The idea to expose the team and management to punishing conditions came from FC Midtjylland’s “mentality coach” Bjarne Slot Christiansen, a former soldier with the Danish special forces.

Players had to make their own fires and were given rifles to shoot deer, otherwise they would have had almost no food.

The club’s social media channels show footage of the players walking on snow-capped mountains, braving sub-zero temperatures and heating oatmeal. They were collected and brought back from one summit by helicopter.

Povlsen, known as the richest man in Scotland, owns about 220,000 acres of land. The businessman is embarking on one of the largest rewilding projects, which could take at least 200 years.

 

Sites owned by Povlsen and his wife, Anne, in the Cairngorms were used last autumn to rewild beavers in the area for the first time in 400 years.

Christiansen admitted he pushed the football team to the limit but had ensured the players all returned safely to their home city of Herning in the Jutland peninsula.

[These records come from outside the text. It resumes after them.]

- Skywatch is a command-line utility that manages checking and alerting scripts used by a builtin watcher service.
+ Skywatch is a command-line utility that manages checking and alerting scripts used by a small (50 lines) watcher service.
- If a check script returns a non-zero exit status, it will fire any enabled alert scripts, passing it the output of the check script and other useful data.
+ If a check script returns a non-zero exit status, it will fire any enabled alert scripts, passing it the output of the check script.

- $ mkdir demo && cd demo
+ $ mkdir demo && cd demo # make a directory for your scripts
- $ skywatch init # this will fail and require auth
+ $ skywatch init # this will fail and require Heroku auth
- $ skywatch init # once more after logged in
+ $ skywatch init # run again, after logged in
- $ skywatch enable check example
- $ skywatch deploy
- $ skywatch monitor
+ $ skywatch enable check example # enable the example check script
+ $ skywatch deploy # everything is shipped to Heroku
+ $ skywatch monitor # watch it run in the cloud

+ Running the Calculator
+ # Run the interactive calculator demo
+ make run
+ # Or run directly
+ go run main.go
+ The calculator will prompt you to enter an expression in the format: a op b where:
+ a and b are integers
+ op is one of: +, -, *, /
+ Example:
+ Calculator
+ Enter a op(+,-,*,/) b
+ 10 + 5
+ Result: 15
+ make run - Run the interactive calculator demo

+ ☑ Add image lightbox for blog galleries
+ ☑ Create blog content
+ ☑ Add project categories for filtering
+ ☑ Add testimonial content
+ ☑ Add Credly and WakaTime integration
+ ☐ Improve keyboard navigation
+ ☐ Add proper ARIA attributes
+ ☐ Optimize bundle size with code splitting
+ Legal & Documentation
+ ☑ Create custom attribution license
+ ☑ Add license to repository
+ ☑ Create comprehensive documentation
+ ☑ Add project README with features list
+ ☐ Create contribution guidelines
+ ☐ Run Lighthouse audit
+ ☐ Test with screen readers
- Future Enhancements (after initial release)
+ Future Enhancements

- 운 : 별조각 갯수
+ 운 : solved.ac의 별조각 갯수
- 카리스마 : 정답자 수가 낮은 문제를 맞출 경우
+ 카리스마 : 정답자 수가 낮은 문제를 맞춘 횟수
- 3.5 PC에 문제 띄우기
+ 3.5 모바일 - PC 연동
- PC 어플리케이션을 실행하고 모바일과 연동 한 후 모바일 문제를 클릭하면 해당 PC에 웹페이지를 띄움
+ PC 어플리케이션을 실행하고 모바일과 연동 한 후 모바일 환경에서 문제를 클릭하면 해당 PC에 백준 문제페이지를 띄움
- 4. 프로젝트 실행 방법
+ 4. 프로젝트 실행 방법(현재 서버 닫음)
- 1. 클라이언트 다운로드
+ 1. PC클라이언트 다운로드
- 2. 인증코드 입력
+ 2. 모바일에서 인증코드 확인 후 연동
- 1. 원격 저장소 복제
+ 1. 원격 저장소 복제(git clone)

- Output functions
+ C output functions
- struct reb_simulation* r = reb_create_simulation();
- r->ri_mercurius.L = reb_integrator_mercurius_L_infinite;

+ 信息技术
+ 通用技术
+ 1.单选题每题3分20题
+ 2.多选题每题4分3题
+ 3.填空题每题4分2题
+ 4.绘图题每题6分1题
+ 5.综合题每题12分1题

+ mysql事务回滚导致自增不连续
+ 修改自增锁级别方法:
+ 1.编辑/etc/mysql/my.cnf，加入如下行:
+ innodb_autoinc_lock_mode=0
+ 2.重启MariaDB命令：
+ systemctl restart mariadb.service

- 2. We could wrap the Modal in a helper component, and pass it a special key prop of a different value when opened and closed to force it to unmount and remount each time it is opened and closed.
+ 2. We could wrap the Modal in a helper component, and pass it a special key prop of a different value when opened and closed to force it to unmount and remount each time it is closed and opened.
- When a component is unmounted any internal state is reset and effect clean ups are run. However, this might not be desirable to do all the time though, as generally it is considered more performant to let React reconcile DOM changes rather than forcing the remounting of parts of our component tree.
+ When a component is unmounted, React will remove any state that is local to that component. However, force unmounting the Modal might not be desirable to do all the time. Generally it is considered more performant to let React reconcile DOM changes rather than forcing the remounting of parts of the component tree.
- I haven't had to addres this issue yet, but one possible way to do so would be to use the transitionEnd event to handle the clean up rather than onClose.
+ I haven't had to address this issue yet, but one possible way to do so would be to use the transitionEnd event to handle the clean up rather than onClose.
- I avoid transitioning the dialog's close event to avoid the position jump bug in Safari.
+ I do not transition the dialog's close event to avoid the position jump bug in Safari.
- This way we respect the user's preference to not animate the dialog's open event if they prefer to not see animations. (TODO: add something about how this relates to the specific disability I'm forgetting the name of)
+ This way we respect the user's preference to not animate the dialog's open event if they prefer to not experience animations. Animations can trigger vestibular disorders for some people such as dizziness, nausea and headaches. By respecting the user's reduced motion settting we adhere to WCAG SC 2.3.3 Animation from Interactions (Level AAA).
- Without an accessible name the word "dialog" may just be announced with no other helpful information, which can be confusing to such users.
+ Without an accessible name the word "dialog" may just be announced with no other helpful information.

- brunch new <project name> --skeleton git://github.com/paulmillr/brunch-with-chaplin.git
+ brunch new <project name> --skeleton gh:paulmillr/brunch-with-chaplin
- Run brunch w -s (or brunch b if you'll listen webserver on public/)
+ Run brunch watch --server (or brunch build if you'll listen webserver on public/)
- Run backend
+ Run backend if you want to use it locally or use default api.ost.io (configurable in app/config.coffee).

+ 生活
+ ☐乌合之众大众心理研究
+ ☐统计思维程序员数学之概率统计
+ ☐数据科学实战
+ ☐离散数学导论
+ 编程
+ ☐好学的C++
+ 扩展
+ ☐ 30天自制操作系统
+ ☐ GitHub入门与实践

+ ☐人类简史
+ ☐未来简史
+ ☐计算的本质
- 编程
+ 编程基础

“There are some who are tired, and there have also been some who have burned out completely,” he said.

“But of course they come home. It is extremely hard. When we are under the most pressure, we find out that we can do more than we really think.”

 

Head coach Thomas Thomasberg said: “It was so cold that we couldn’t feel our hands and feet.”

Kristoffer Olsson, the club’s former Arsenal midfielder, said the players had been left entirely to their own devices in the wild and they had been too cold to enjoy the scenery.

 

“It’s an experience we won’t forget any time soon. We were out on long hikes in Scotland and we had to find our own food, where to sleep, water, everything,” Olsson said.

“For me the worst thing is that you didn’t get anything to eat. We got some food one day and that was it. It was truly a test, both mentally and physically. We slept in a shelter in sleeping bags, but it wasn’t so easy to fall asleep because it was really cold.

“It was so beautiful with the mountains and hills. But honestly, we didn’t have the energy to enjoy it. We were worn out and it was just about survival. It was nice to come back and get some warmth and food. Then you started to feel like a person again.”

 

The team’s experience was filmed for a three-part documentary with the Danish broadcaster TV Midtvest.

Whether the extreme approach will do them any good will become clear on Friday, when the team play a friendly match against their rivals Aalborg.

Midtjylland are nicknamed The Wolves and have been the champions of Denmark three times, most recently in 2020. They lost to Rangers in the 2019-20 Europa League qualifiers and beat Celtic in a Champions League qualifier in 2021-22.

 

Scottish Championship side Partick Thistle attracted ridicule in 2018 when their manager at the time, Gary Caldwell, arranged for players to spend a day with the Parachute Regiment.

The exercise got out of hand as players were subjected to a mock “kidnapping”, with one running away only to be hauled back by four soldiers, while another broke down in tears. Players were forced to wear ear muffs and blindfolds and were placed in head-locks by soldiers.